> EXERCISE: Please transcribe every record below exactly, leaving out the pictures.

(Data entries)
+++++

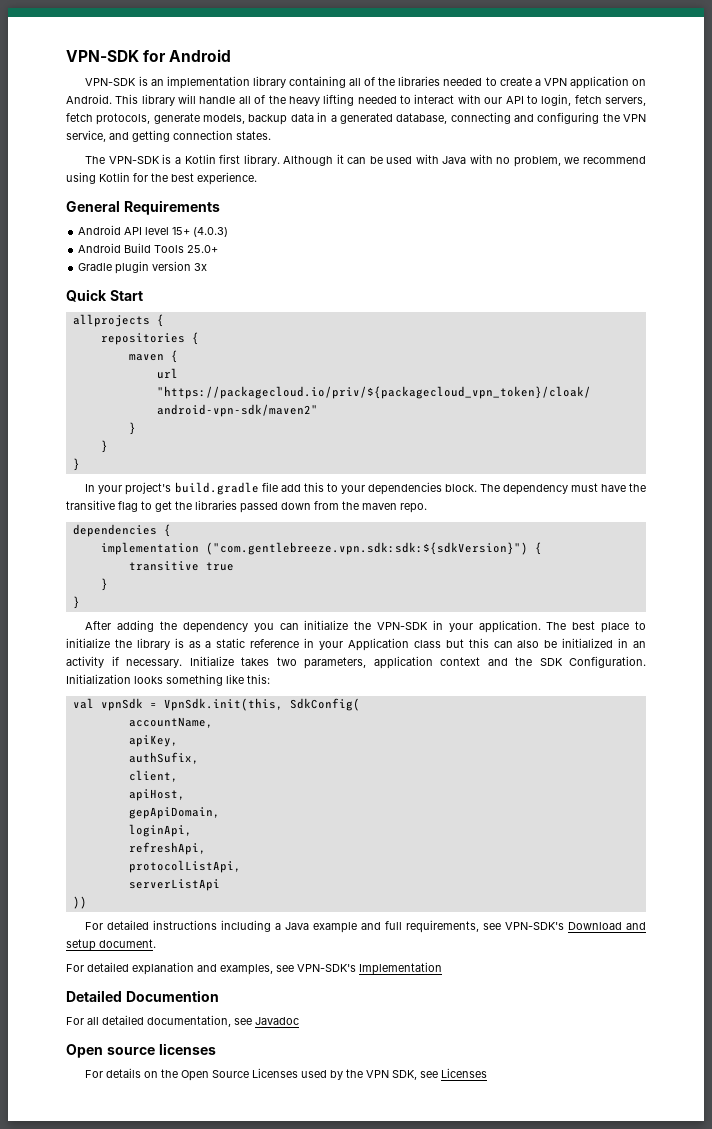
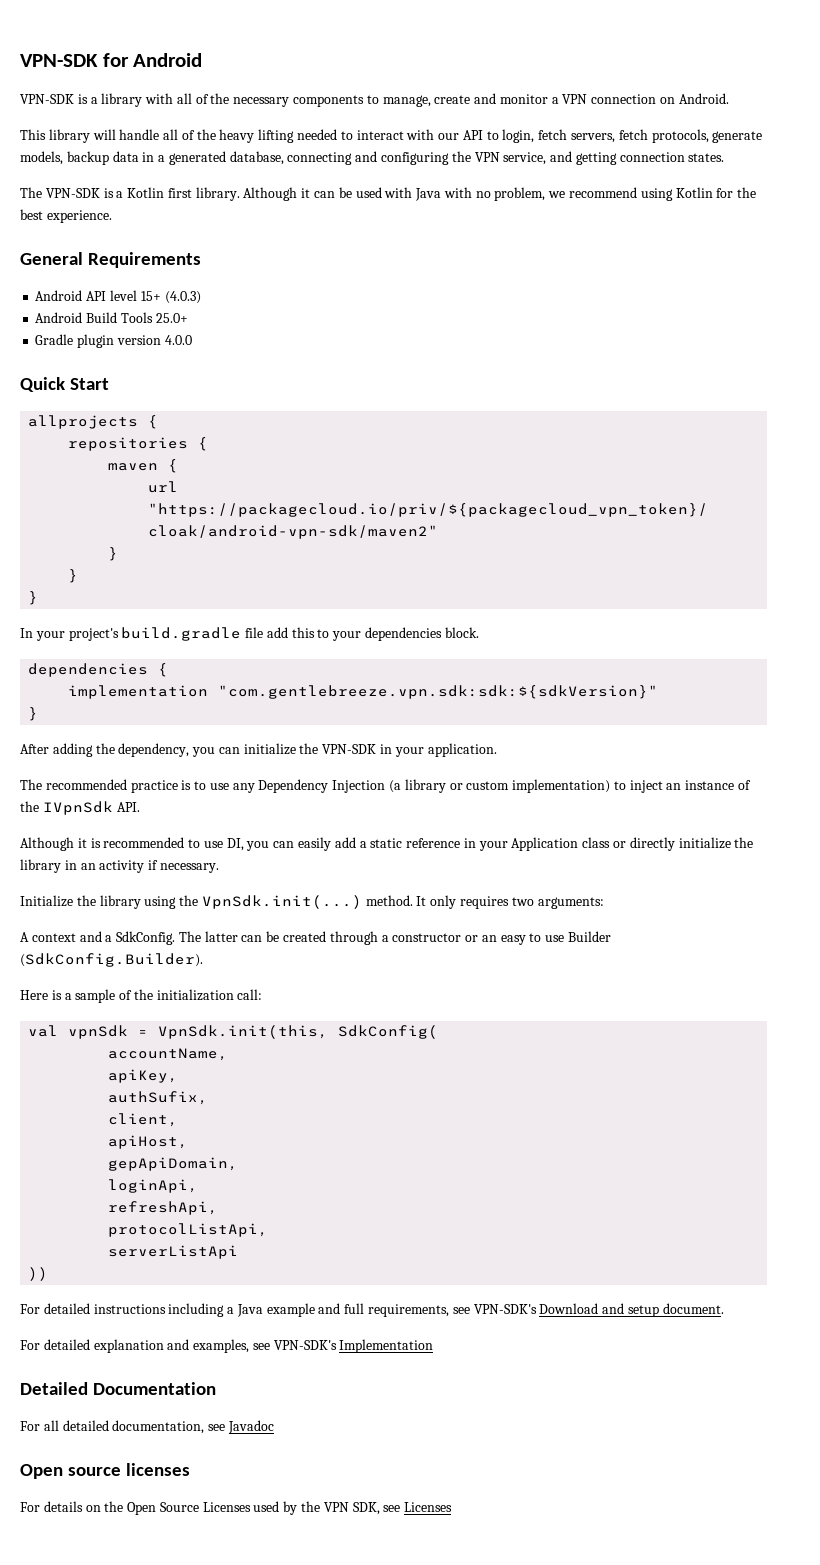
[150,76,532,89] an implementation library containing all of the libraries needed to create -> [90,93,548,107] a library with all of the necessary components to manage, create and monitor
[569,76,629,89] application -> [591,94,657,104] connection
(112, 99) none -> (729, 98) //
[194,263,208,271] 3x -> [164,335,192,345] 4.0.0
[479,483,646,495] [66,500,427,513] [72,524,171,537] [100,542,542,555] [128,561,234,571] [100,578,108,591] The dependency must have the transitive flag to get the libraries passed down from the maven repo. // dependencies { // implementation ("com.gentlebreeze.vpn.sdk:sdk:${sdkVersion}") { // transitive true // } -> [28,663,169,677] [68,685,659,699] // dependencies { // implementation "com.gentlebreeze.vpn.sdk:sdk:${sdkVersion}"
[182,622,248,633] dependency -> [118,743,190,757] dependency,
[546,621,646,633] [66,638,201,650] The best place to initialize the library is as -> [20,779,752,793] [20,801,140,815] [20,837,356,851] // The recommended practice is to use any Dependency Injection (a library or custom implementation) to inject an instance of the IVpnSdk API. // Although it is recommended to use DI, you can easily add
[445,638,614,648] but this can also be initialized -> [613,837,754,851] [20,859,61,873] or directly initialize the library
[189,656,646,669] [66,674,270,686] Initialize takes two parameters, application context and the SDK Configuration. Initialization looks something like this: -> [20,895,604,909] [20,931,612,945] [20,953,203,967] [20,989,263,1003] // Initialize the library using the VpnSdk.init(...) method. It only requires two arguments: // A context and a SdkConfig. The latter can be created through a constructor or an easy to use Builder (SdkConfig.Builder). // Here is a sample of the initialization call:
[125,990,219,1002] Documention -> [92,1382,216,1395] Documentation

+++++

> EXPECTED ANSWER:
[150,76,532,89] an implementation library containing all of the libraries needed to create -> [90,93,548,107] a library with all of the necessary components to manage, create and monitor
[569,76,629,89] application -> [591,94,657,104] connection
(112, 99) none -> (729, 98) //
[194,263,208,271] 3x -> [164,335,192,345] 4.0.0
[479,483,646,495] [66,500,427,513] [72,524,171,537] [100,542,542,555] [128,561,234,571] [100,578,108,591] The dependency must have the transitive flag to get the libraries passed down from the maven repo. // dependencies { // implementation ("com.gentlebreeze.vpn.sdk:sdk:${sdkVersion}") { // transitive true // } -> [28,663,169,677] [68,685,659,699] // dependencies { // implementation "com.gentlebreeze.vpn.sdk:sdk:${sdkVersion}"
[182,622,248,633] dependency -> [118,743,190,757] dependency,
[546,621,646,633] [66,638,201,650] The best place to initialize the library is as -> [20,779,752,793] [20,801,140,815] [20,837,356,851] // The recommended practice is to use any Dependency Injection (a library or custom implementation) to inject an instance of the IVpnSdk API. // Although it is recommended to use DI, you can easily add
[445,638,614,648] but this can also be initialized -> [613,837,754,851] [20,859,61,873] or directly initialize the library
[189,656,646,669] [66,674,270,686] Initialize takes two parameters, application context and the SDK Configuration. Initialization looks something like this: -> [20,895,604,909] [20,931,612,945] [20,953,203,967] [20,989,263,1003] // Initialize the library using the VpnSdk.init(...) method. It only requires two arguments: // A context and a SdkConfig. The latter can be created through a constructor or an easy to use Builder (SdkConfig.Builder). // Here is a sample of the initialization call:
[125,990,219,1002] Documention -> [92,1382,216,1395] Documentation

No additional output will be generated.